**Assigned task**:
Go through the entries below and return every line that contains "flex".

(Items from a data source)
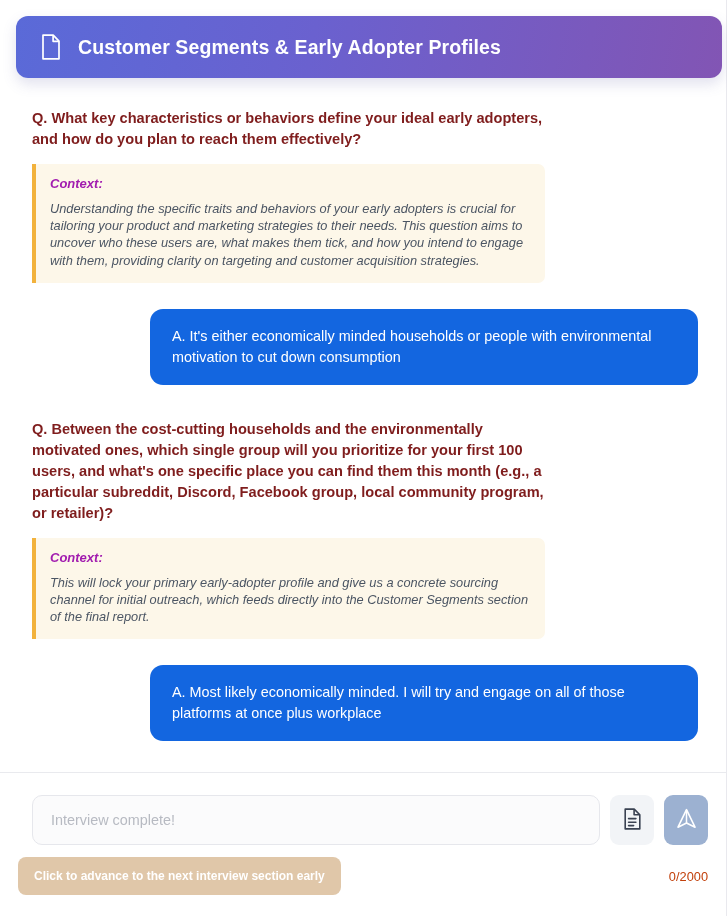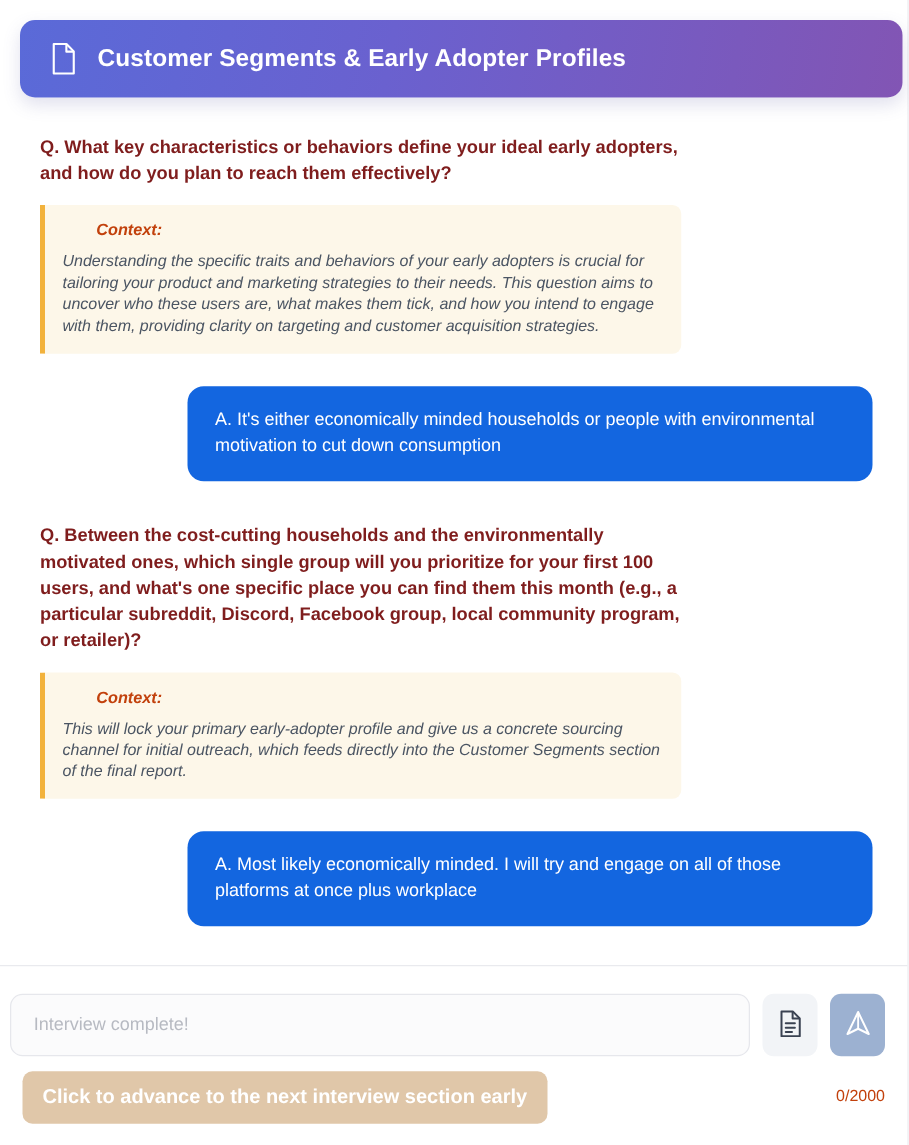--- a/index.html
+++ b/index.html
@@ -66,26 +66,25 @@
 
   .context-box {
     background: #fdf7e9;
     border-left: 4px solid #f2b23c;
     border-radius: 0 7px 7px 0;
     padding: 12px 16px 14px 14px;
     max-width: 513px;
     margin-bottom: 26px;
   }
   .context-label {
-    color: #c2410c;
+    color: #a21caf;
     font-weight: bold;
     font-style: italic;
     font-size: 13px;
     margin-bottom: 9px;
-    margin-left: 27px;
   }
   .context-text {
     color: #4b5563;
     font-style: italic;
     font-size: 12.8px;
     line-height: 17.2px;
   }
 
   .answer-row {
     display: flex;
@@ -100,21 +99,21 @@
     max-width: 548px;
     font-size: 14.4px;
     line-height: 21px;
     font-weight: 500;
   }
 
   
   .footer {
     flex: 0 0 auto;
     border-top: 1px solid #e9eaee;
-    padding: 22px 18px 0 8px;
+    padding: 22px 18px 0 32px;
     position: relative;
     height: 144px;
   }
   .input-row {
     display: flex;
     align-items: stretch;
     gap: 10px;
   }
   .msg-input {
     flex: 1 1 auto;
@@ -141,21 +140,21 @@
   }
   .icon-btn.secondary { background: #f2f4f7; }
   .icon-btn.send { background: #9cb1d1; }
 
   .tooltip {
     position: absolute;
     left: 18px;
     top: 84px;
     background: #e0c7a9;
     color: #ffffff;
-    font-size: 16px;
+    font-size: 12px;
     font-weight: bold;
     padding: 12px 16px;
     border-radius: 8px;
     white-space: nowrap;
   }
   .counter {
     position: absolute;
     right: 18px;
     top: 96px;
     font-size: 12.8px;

---

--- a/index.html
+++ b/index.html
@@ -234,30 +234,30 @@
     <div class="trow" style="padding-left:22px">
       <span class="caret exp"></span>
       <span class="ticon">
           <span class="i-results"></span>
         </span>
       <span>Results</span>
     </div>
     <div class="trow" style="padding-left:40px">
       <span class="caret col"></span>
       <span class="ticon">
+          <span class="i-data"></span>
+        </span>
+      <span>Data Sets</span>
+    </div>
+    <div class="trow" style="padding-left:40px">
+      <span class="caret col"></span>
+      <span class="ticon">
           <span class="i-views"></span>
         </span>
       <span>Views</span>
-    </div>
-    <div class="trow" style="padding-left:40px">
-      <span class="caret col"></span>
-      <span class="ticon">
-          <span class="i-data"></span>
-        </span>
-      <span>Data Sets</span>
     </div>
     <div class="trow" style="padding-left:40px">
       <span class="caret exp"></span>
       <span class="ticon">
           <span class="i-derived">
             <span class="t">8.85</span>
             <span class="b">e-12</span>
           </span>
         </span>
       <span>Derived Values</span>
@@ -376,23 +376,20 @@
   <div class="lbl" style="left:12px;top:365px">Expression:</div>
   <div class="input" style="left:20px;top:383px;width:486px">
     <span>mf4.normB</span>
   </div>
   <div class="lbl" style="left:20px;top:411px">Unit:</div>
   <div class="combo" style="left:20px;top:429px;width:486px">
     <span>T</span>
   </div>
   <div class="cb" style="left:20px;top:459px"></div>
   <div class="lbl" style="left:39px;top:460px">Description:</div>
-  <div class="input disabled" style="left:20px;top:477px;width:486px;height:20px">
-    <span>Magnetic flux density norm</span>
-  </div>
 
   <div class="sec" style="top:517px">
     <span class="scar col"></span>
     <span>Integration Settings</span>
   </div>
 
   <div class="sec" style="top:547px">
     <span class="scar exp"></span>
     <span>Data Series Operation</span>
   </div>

**Solution for this task**:
     display: flex;
     flex: 0 0 auto;
     display: flex;
     flex: 1 1 auto;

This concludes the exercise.